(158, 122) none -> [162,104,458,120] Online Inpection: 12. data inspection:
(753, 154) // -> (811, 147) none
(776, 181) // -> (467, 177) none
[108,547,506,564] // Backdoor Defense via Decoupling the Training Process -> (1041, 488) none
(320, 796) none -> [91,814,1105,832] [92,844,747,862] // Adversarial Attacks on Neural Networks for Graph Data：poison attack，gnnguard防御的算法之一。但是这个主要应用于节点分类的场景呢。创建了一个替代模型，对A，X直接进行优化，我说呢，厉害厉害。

--

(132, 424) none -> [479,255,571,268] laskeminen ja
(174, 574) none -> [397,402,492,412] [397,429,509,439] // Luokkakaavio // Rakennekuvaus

--

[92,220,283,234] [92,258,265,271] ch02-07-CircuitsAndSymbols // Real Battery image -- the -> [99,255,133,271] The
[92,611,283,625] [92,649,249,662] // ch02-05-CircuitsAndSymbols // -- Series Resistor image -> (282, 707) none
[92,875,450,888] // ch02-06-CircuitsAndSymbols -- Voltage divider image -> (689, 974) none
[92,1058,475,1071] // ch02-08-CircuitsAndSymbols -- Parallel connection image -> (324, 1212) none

--

» Exercise details:
What you return should be exactly the lines above, starting at the one with "(132, 424) none" and ending at the one with "(174, 574) none", and nothing else.

» Result of the exercise:
(132, 424) none -> [479,255,571,268] laskeminen ja
(174, 574) none -> [397,402,492,412] [397,429,509,439] // Luokkakaavio // Rakennekuvaus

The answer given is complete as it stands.